Глава 19. Утешение приходит в полночь
Короткая дробь стука за дверью в прихожей выдергивает меня из паутины неспокойного сна в полной темноте.
В квартире тихо. Еле слышно тикают старенькие бабушкины часы на стене.
Испереживавшийся Ванька вырубился в соседней комнате с наушниками на голове, и теперь его вряд ли даже пушка разбудит, не то что постукивание. Моя малышка тоже утомилась за день и только ворочается слегка в кроватке. Но, к счастью, сразу возобновляет безмятежное сопение.
Зато неизвестный очень скоро вновь напоминает о себе настойчивым стуком. Правда, к звонку он почему-то не притрагивается. То ли проявляет деликатность - странную при таком совсем неделикатно позднем визите, - то ли просто тупит.

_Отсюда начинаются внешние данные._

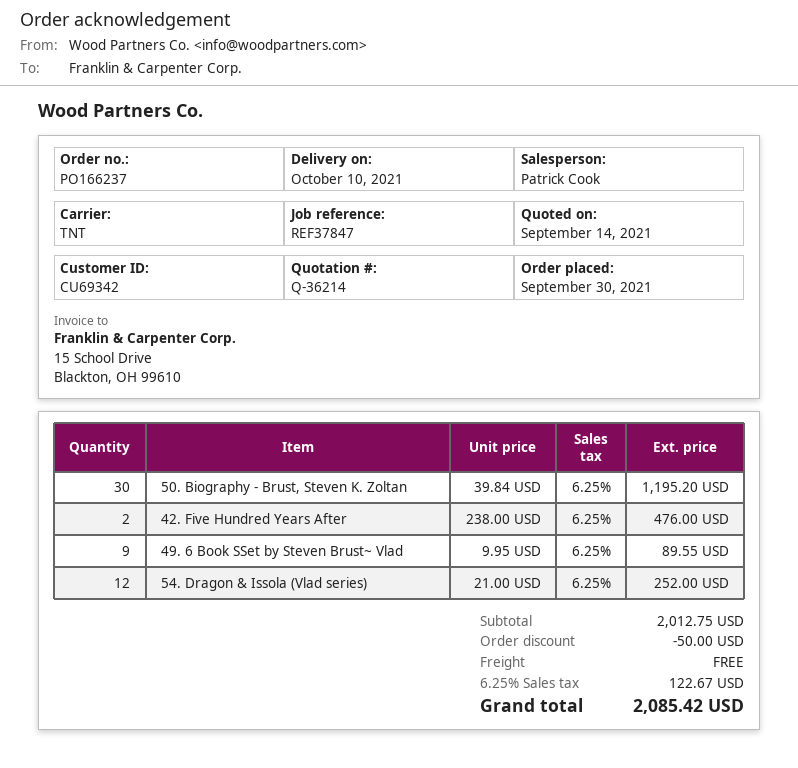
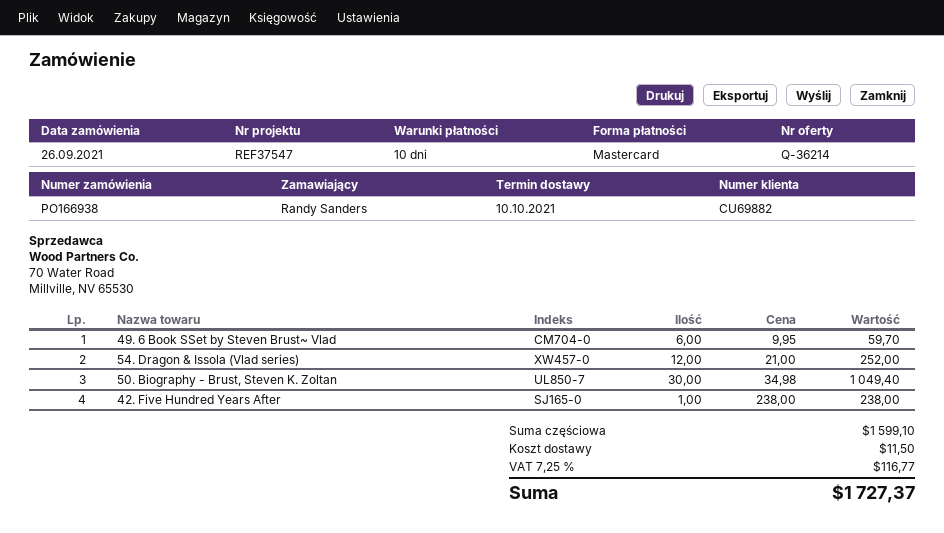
order number: PO166237 -> PO166938
order date: 2021-09-30 -> 2021-09-26
customer number: CU69342 -> CU69882
reference: REF37847 -> REF37547
50. Biography - Brust, Steven K. Zoltan: 30 x 39.84 = 1195.20 -> 30 x 34.98 = 1049.40
42. Five Hundred Years After: 2 x 238.00 = 476.00 -> 1 x 238.00 = 238.00
49. 6 Book SSet by Steven Brust~ Vlad: 9 x 9.95 = 89.55 -> 6 x 9.95 = 59.70
subtotal: 2012.75 -> 1599.10
discount: 50.00 -> none
shipping: 0.00 -> 11.50
tax: 6.25% = 122.67 -> 7.25% = 116.77
total: 2085.42 -> 1727.37

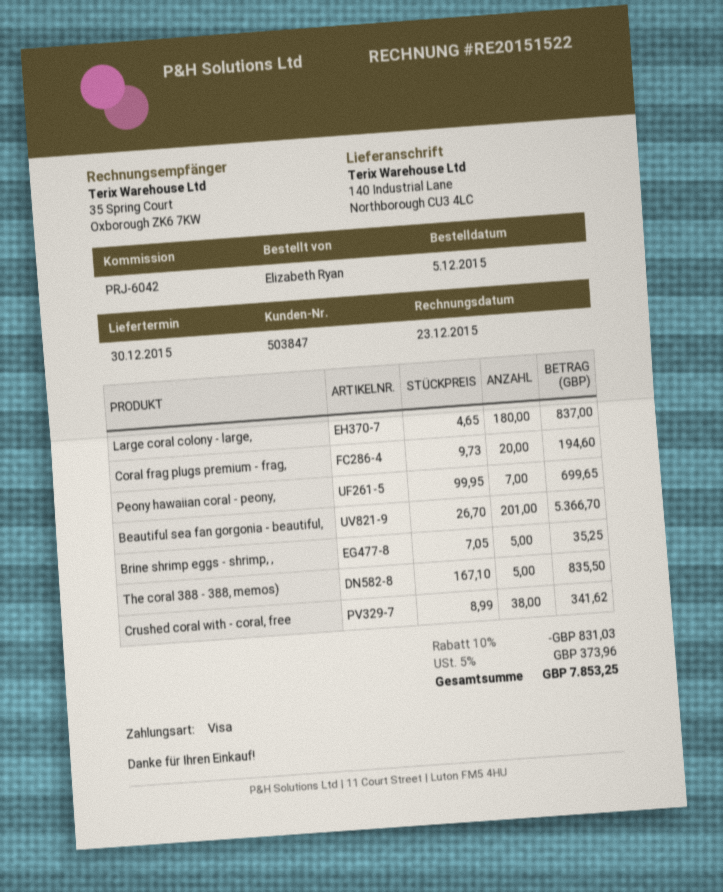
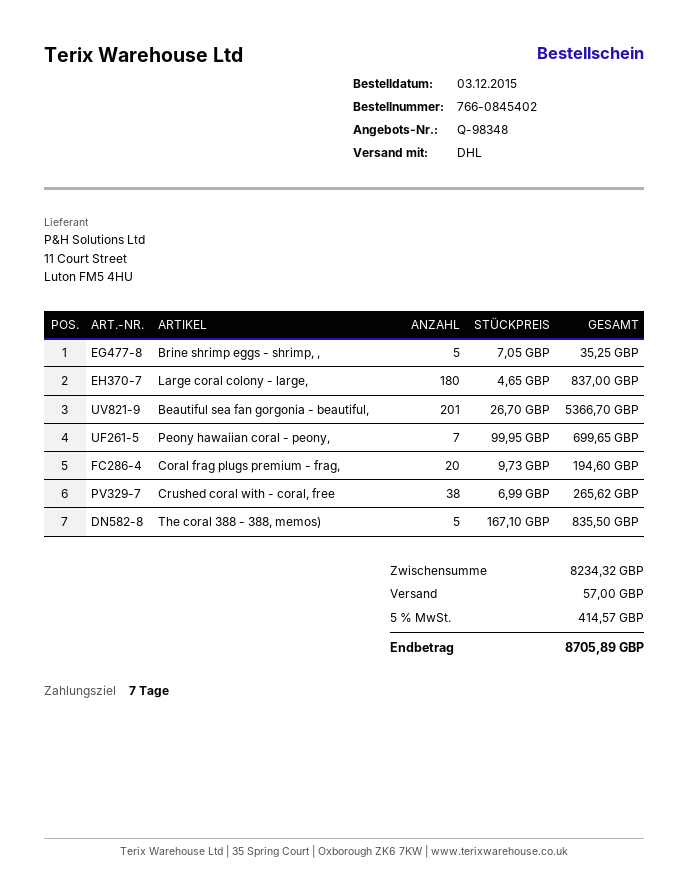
order date: 2015-12-05 -> 2015-12-03
Crushed coral with - coral, free: 38 x 8.99 = 341.62 -> 38 x 6.99 = 265.62
discount: 10% = 831.03 -> none
shipping: none -> 57.00
tax: 5% = 373.96 -> 5% = 414.57
total: 7853.25 -> 8705.89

Нашариваю тапочки и, потерев ладонями усталое сонное лицо, смотрю на часы мутным взглядом.
Почти полночь. А меня вырубило в десять, когда я читала на ночь сказку Алисе. Придется самой открывать, а то разбудит-таки. Очень хочется спать. А еще - позвать Ваньку... но какой с него сейчас толк? Ему еще и гипс не сняли, нечего по коридорам скакать лишний раз на одной ноге.

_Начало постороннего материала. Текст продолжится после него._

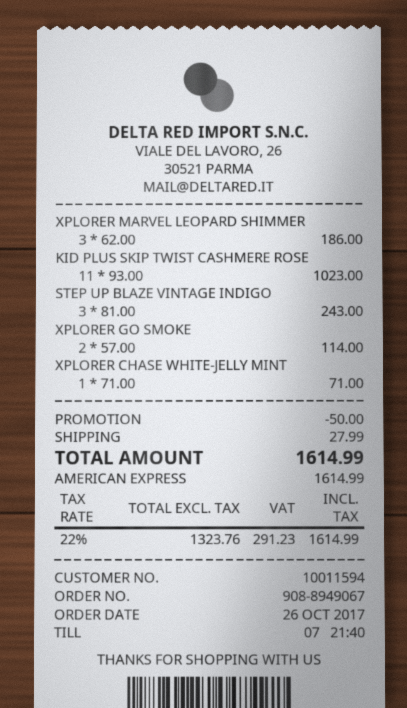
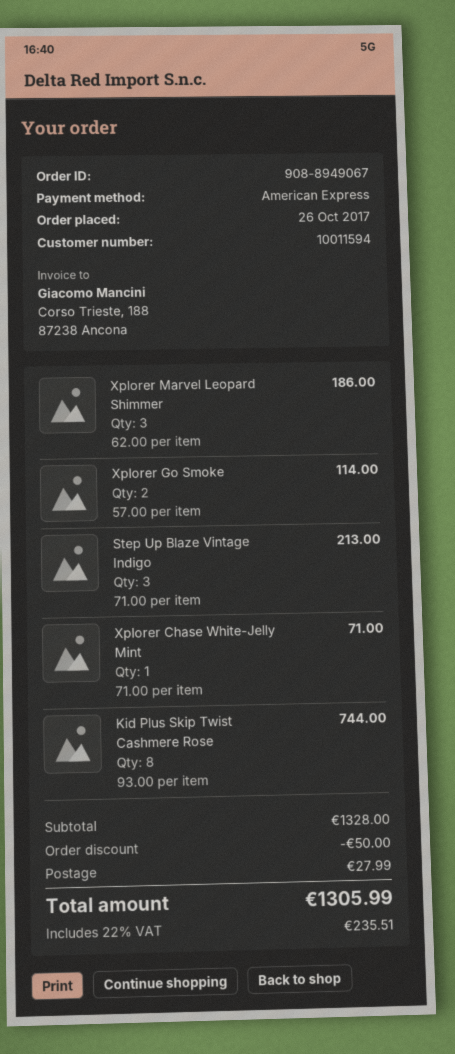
KID PLUS SKIP TWIST CASHMERE ROSE: 11 x 93.00 = 1023.00 -> 8 x 93.00 = 744.00
STEP UP BLAZE VINTAGE INDIGO: 3 x 81.00 = 243.00 -> 3 x 71.00 = 213.00
tax: 22% = 291.23 -> 22% = 235.51
total: 1614.99 -> 1305.99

Плетусь к двери, зевая на ходу, только в прихожей просыпаюсь окончательно. Как только заглядываю в зеркало и вижу себя в одной тонкой сорочке. Видок так себе, на лице застыло измученное выражение и уже почти философская грусть насчет всего происходящего... но это не повод распахивать дверь перед непойми кем в скудной тряпочке.
Впрочем, догадки о личности этого настойчивого типа у меня всë же есть...
Из-за десяти пропущенных звонков на отключенном телефоне и еще двадцати непринятых позже. Я не могла заставить себя на них ответить. Только поставила беззвучный режим и немигающе смотрела на экран с комом в горле, пока Боярову не надоело звонить. Слишком острым было ощущение, что стоит ему хоть что-то не так сказать или подшутить... словом, обесценить то, что я испытывала от начала рискованной беременности до появления на свет Алисы... и я сломаюсь, рассыплюсь на тысячи мелких осколков. А обратно себя по кускам уже прежней, нормальной и адекватной, не соберу.
Именно поэтому я медлю перед дверью. Оттягиваю момент, набрасывая на плечи первую попавшуюся уличную одежду с вешалки - мой длинный шуршащий плащ-дождевик... тяжело вздыхаю, потом поправляю волосы...
И мужественно заглядываю в дверной глазок.
- Боже... - вырывается у меня тихо-потрясенное.
На лестничной площадке действительно стоит Бояров. Только сейчас он меньше всего похож на босса и скорее напоминает моего сильно заматеревшего сталкера из девятого B.
Темно-зеленая бейсболка - правда, немного другая, с логотипом какого-то фитнес-клуба, - как и в прошлом, скрывает половину его лица. Плечи в плотном спортивном костюме цвета хаки кажутся шире обычного, а на правой скуле темнеет то ли ссадина, то ли синяк. В целом - вид у него угрожающий.
- Алëна, - цедит он, глядя прямо в дверной глазок, на меня, - открывай. В этом доме такие картонные стены, что я слышу даже твои шаги, а не только голос.
Молча щелкаю замком и сразу же прикладываю палец к губам, чтобы Бояров не вздумал распекать меня на пороге квартиры.
- Поговорим в подъезде, - предлагаю тихо, глядя строго под ноги, и сразу же выскальзываю наружу, к окну нижнего лестничного пролета.
Чувствую, как он следует за мной чуть ли не шаг в шаг... словно пес-следопыт, готовый сомкнуть зубы на загривке живой цели в любую секунду, если та хоть на миллиметр дернется не в ту сторону.
Удивительное дело, но короткий спуск по ступенькам помогает мне немного восстановить самообладание. Я быстро облизываю губы и медленно оборачиваюсь навстречу огненно-пронзительному взгляду.